Quelles sont les répercussions des déchirements inter-palestiniens sur la population civile dans les Territoires ?
La fragmentation de la société palestinienne n'est pas un phénomène nouveau mais elle connaît une ampleur sans précédent. Cela se traduit par des violences entre factions armées, entre clans familiaux, parfois au sein même des familles. De nombreuses personnes ont été blessées ou tuées dans des échanges de tirs en pleine rue à Gaza. D'autres ont été l'objet de représailles en raison de leurs affiliations politiques, essuyant notamment des tirs de balles dans les jambes.
Les hôpitaux n'ont pas été épargnés, des accrochages ont eu lieu au sein même des structures, sans parler des cas d'assassinats de patients dans leur lit. La population se retrouve otage des luttes inter-palestiniennes, mais aussi de la politique menée par la communauté internationale qui vise depuis des mois (depuis janvier 2006) à ne pas reconnaître et à isoler le gouvernement élu dirigé par le Hamas en le privant des aides financières internationales.

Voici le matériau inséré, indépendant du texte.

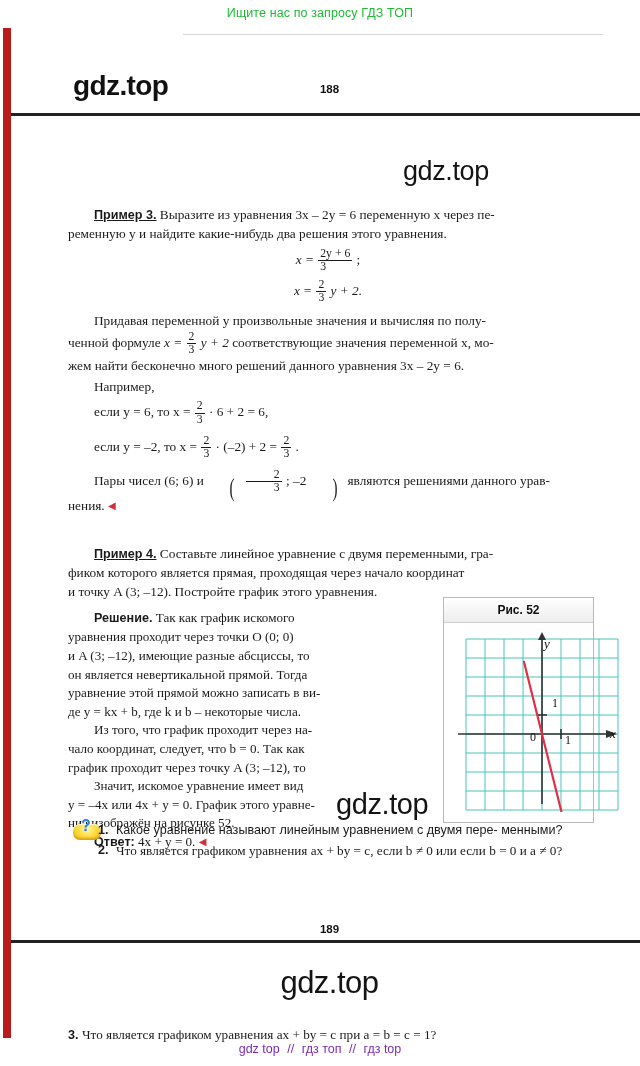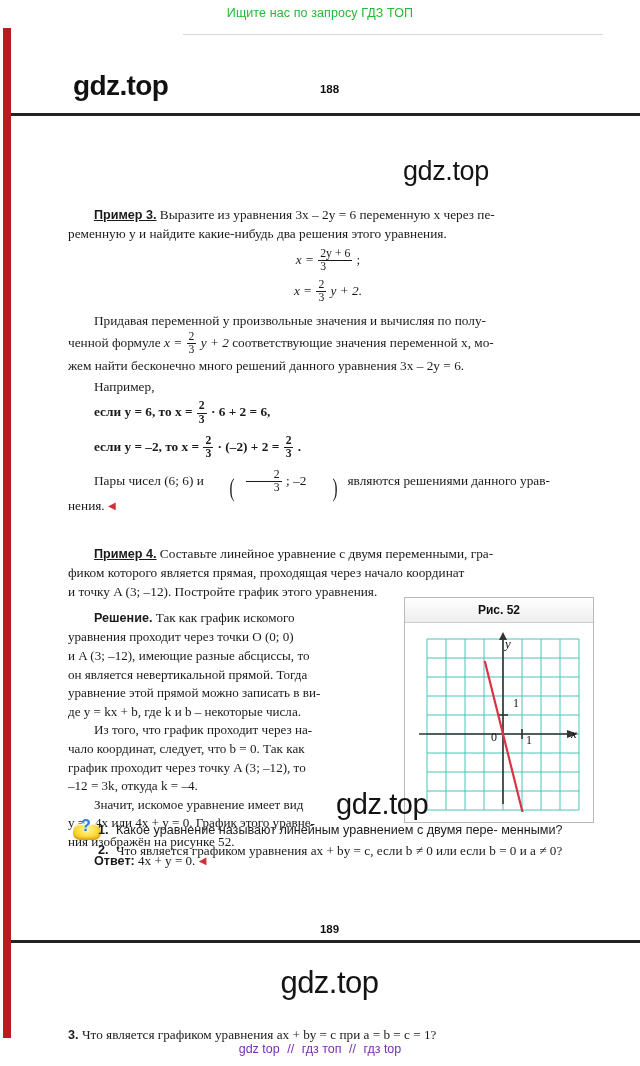"если y = 6, то" .eq-left { font-weight: bold -> none }
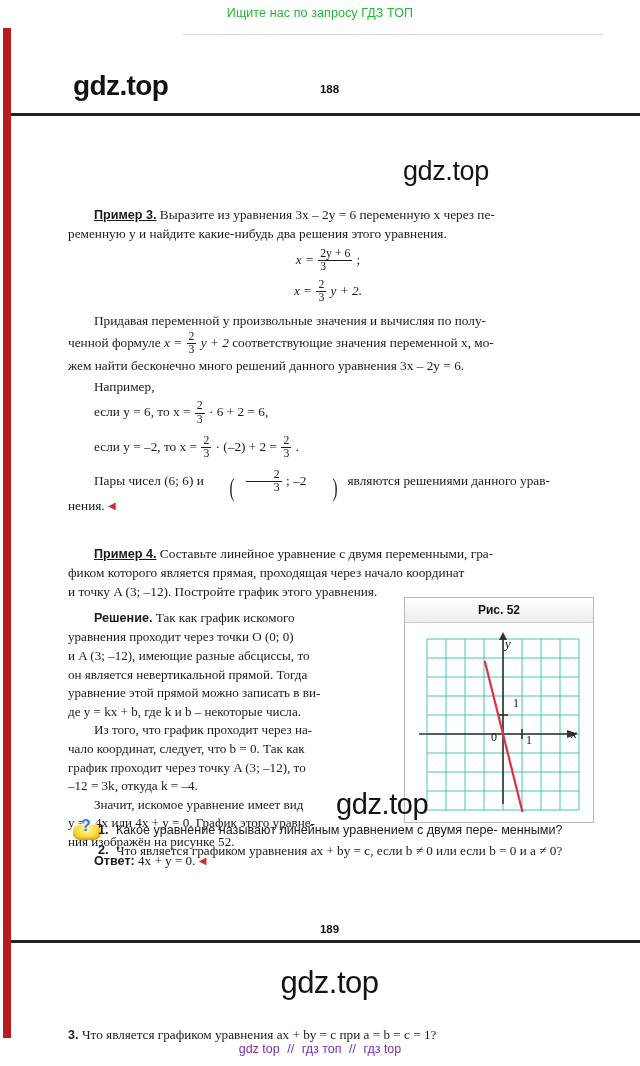"Рис. 52" .figure { width: 190px -> 151px }
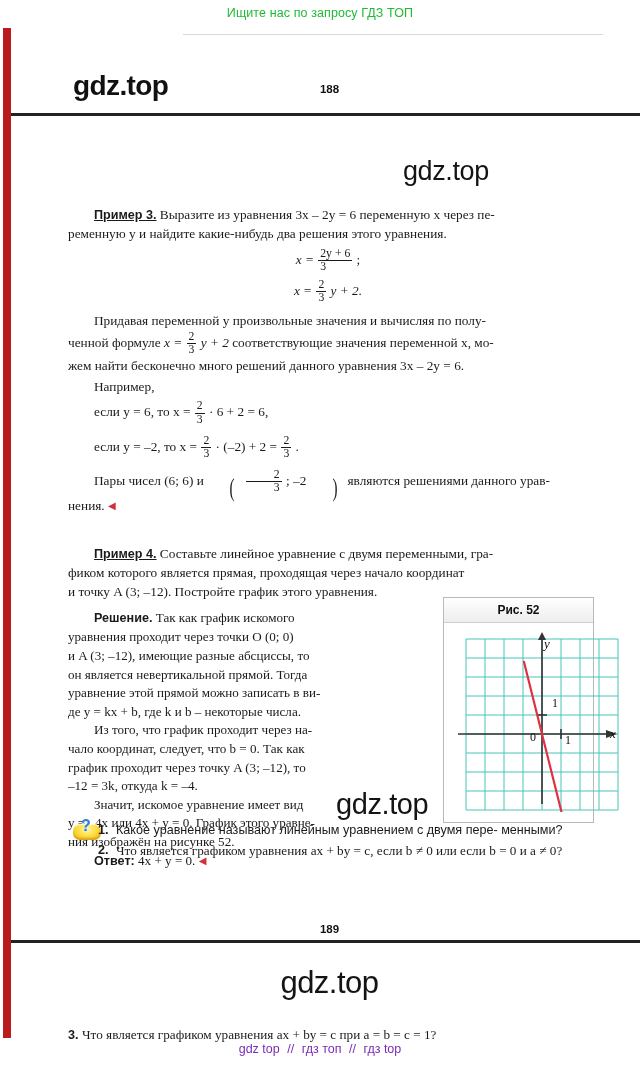"–12 = 3k, откуда k" p.tx { html: <p>–12 = 3k, откуда k = –4.</p> -> none }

Cela contribue fortement à accroître la situation de dépendance de la population palestinienne (médicaments, nourriture, salaires des fonctionnaires...), et la condamne à des conditions de pauvreté et de privation chaque jour plus difficiles.

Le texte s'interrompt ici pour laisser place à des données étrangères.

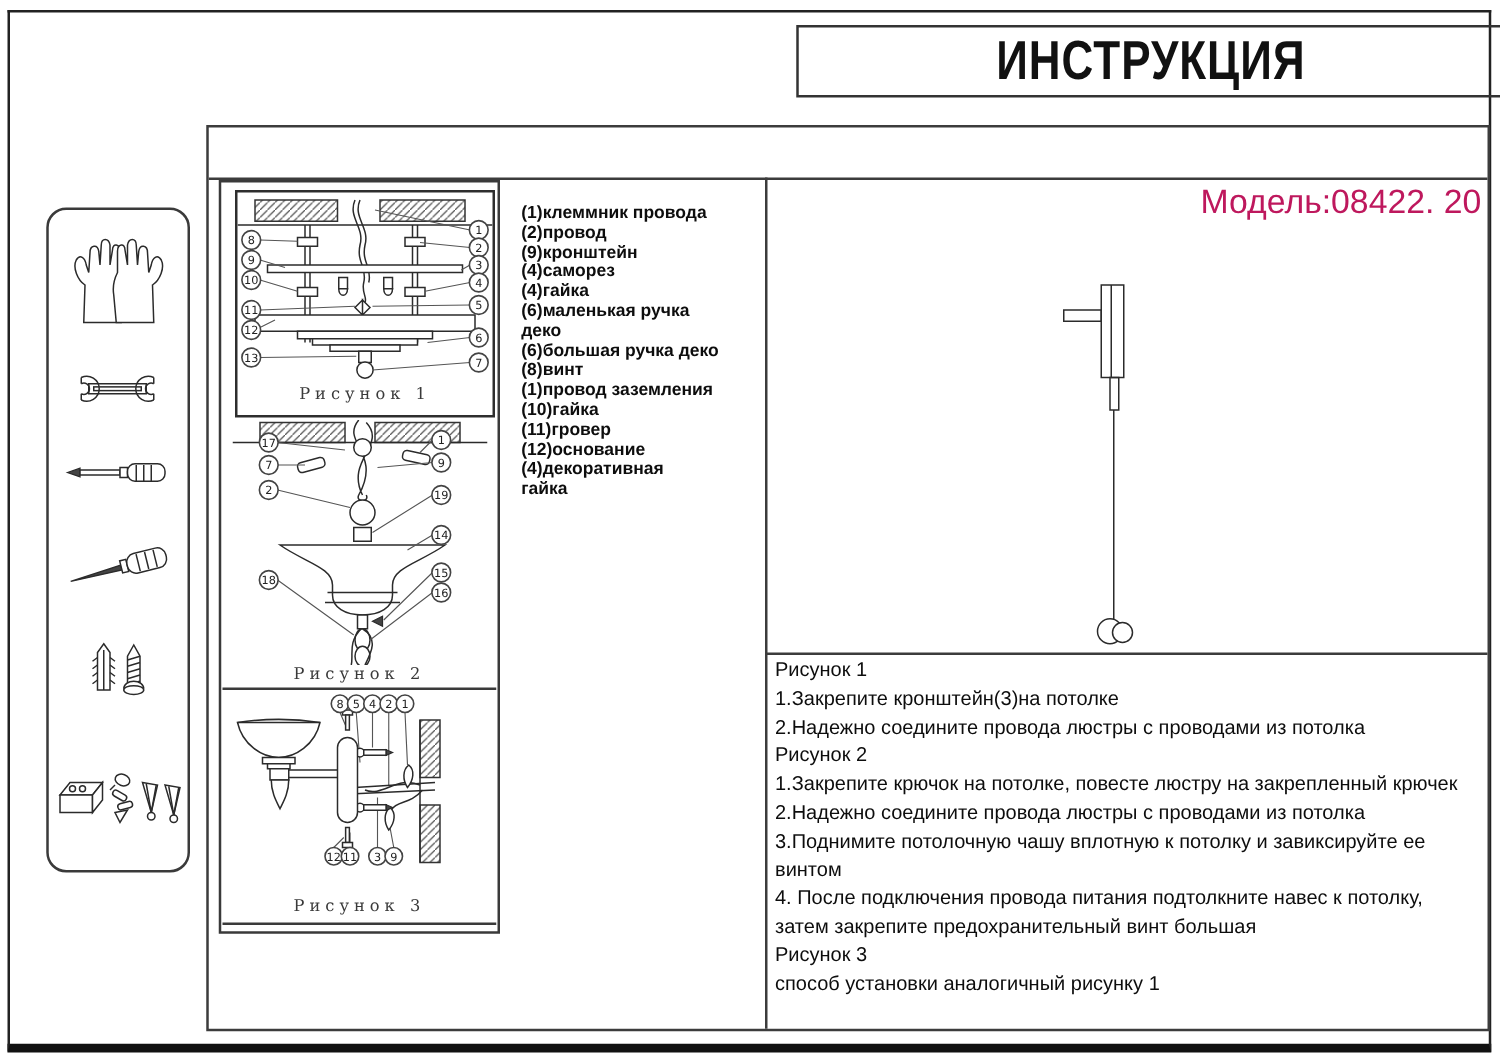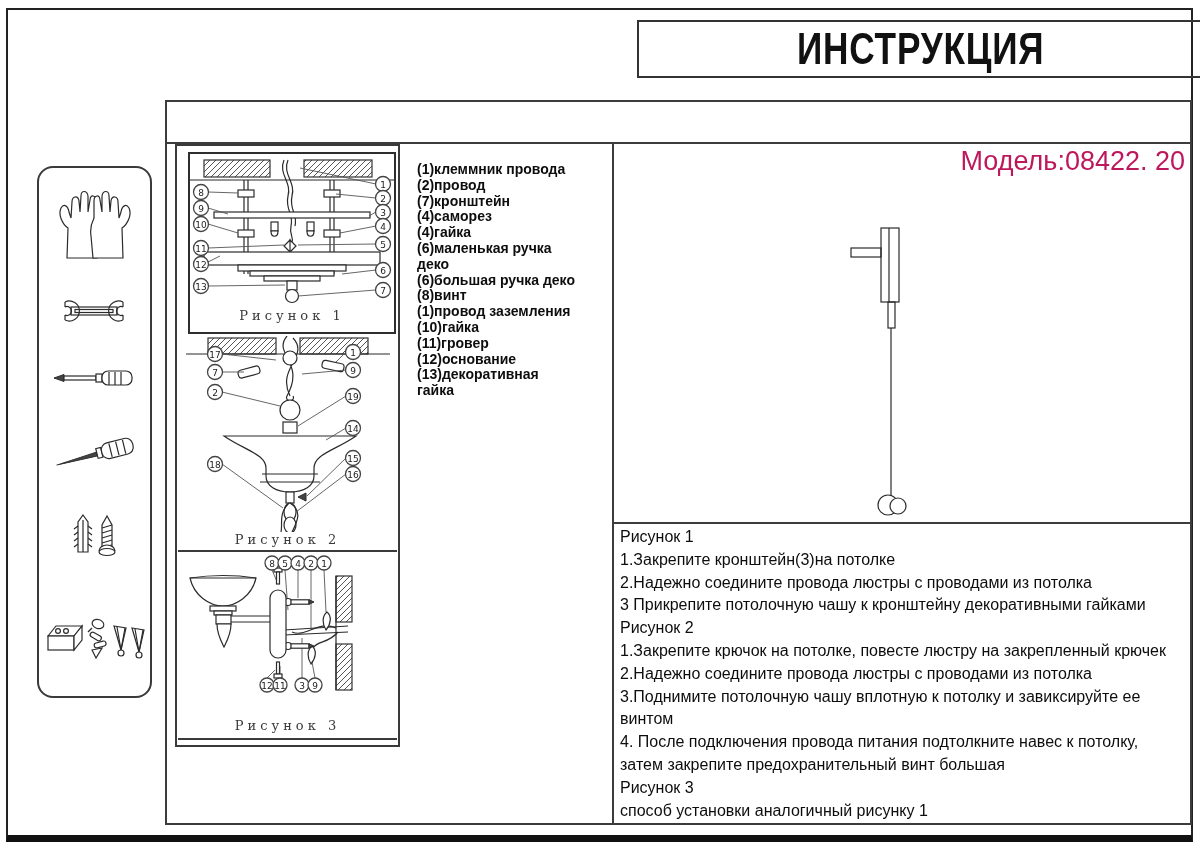"(7)кронштейн" div { text: 7 -> 9 }
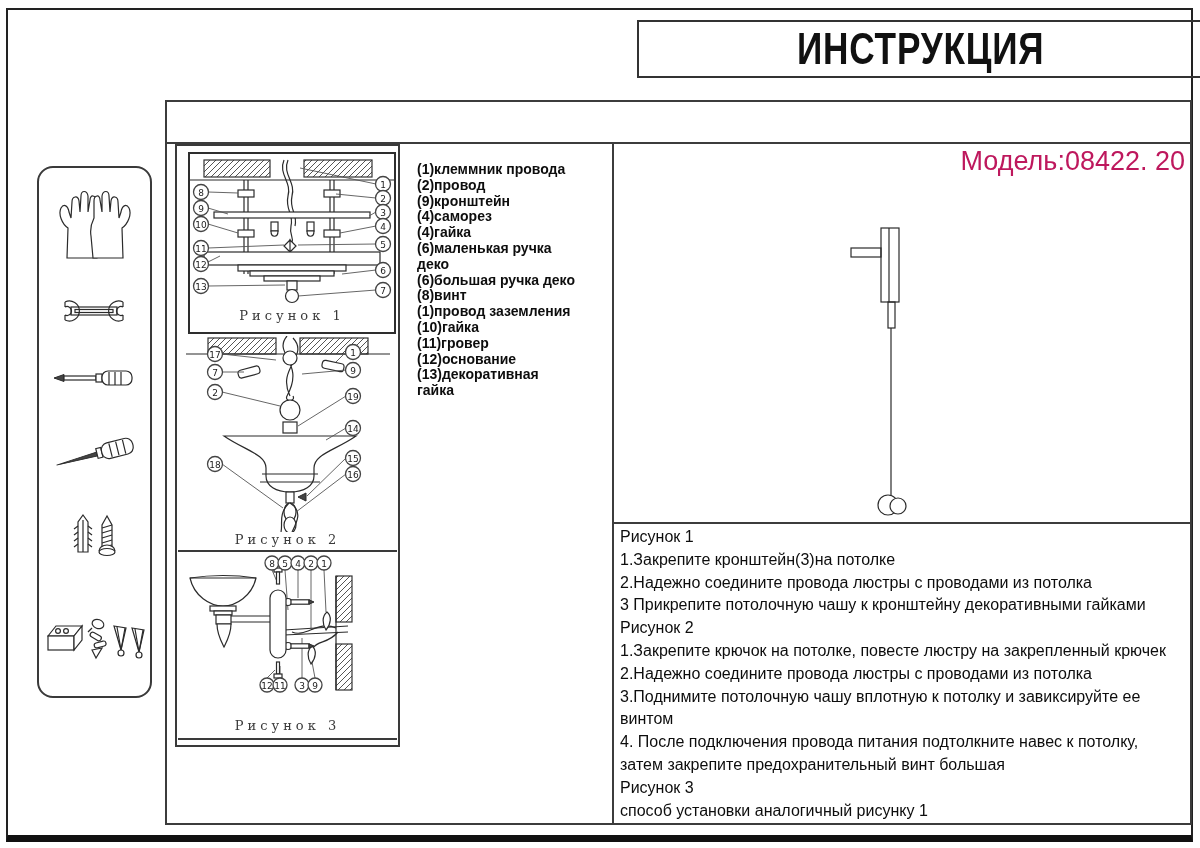"(13)декоративная" div { text: 13 -> 4 }
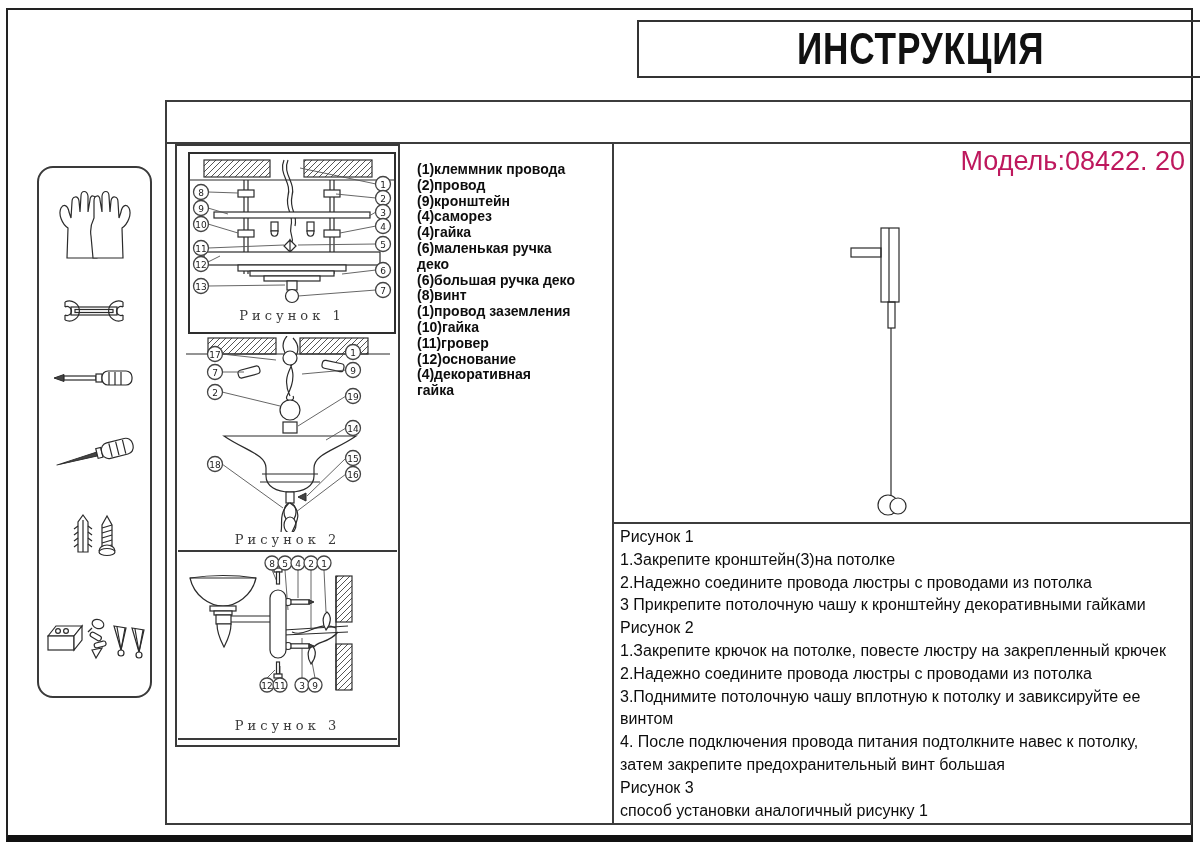"3 Прикрепите потолочную чашу к" div { html: <div>3 Прикрепите потолочную чашу к кронштейну декоративными гайками</div> -> none }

Les divisions inter-palestiniennes s'en sont trouvé exacerbées et ont conduit, mi-mai 2007, à une recrudescence des tensions puis, mi-juin, à la prise de contrôle par la force de la bande de Gaza par le Hamas. Cette nouvelle situation est d'autant plus inquiétante pour les habitants de la bande de Gaza que le gouvernement israélien agite la menace d'un blocus total de ce territoire.
Que fait MSF dans les Territoires palestiniens ?
Notre action porte sur la prise en charge médicale et psychologique des victimes du conflit et des violences actuelles dans les territoires. Nous intervenons à Gaza, à Naplouse, ainsi qu'à Hébron. Mais, du fait des affrontements inter-palestiniens, et de certaines incursions militaires de l'armée israélienne, nous avons dû suspendre à plusieurs reprises nos opérations et, en fin de compte, adapter notre mode de fonctionnement. Par exemple, à Naplouse, les visites à domicile de nos psychologues ont été interrompues parfois pendant plusieurs jours. Le personnel expatrié de Gaza a été évacué sur Jérusalem. Ce sont nos collègues palestiniens qui ont assuré le suivi des familles en évitant les mouvements quand cela était trop dangereux. Des donations de médicaments ont été également réalisées dans les hôpitaux de la bande de Gaza. Comme l'ensemble de la population, nos collègues ont aussi avant tout cherché à se protéger et protéger leurs familles au plus fort des violences.
Face à la dégradation de la situation, que comptez-vous faire ?
Cette semaine, la situation étant plus calme, une équipe internationale a pu rejoindre Gaza. Il s'agit pour elle de faire le point avec nos collègues palestiniens et de savoir comment ils vont. En effet, certains d'entre eux ont perdu des proches, tués pendant la période de violences du mois dernier. Il est aussi nécessaire de dresser un état des lieux de la situation sanitaire et notamment d'envisager le soutien que nous pourrions apporter dans les hôpitaux (soutien de personnel médical international, donations de médicaments et matériel médical, soutien financier alors que les médecins ne sont plus payés...).
Plus de 630 blessés ont été hospitalisés dont certains ont besoin d'une prise en charge médicale spécialisée sur place ou hors de la bande de Gaza. Notre programme de chirurgie reconstructrice à Amman en Jordanie (en faveur des blessés irakiens) pourrait permettre d'apporter des soins adaptés à certains blessés palestiniens, en complément des évacuations déjà en cours vers Israël ou l'Egypte par exemple.
Restent des conditions de travail difficiles et dangereuses pour nos équipes, avec la poursuite de règlements de compte entre Palestiniens, mais aussi des tirs de roquettes sur Israël et des opérations militaires de l'armée israéliennes menées en représailles.
Il y a un certain ressentiment et des frustrations vis à vis des « étrangers », les ONG occidentales courant le risque d'être perçues comme des auxiliaires des Israéliens et de la communauté internationale, alors que les conditions de survie de la population ne cessent de se dégrader.
Enfin, cela fait maintenant plus de cent jours que le journaliste de la BBC, A. Johnson a été enlevé dans la bande de Gaza. La poursuite de sa détention nous inquiète comme les menaces du groupe radical qui affirme le détenir de l'exécuter. L'issue de ce kidnapping pourrait avoir des conséquences sur la poursuite de nos activités.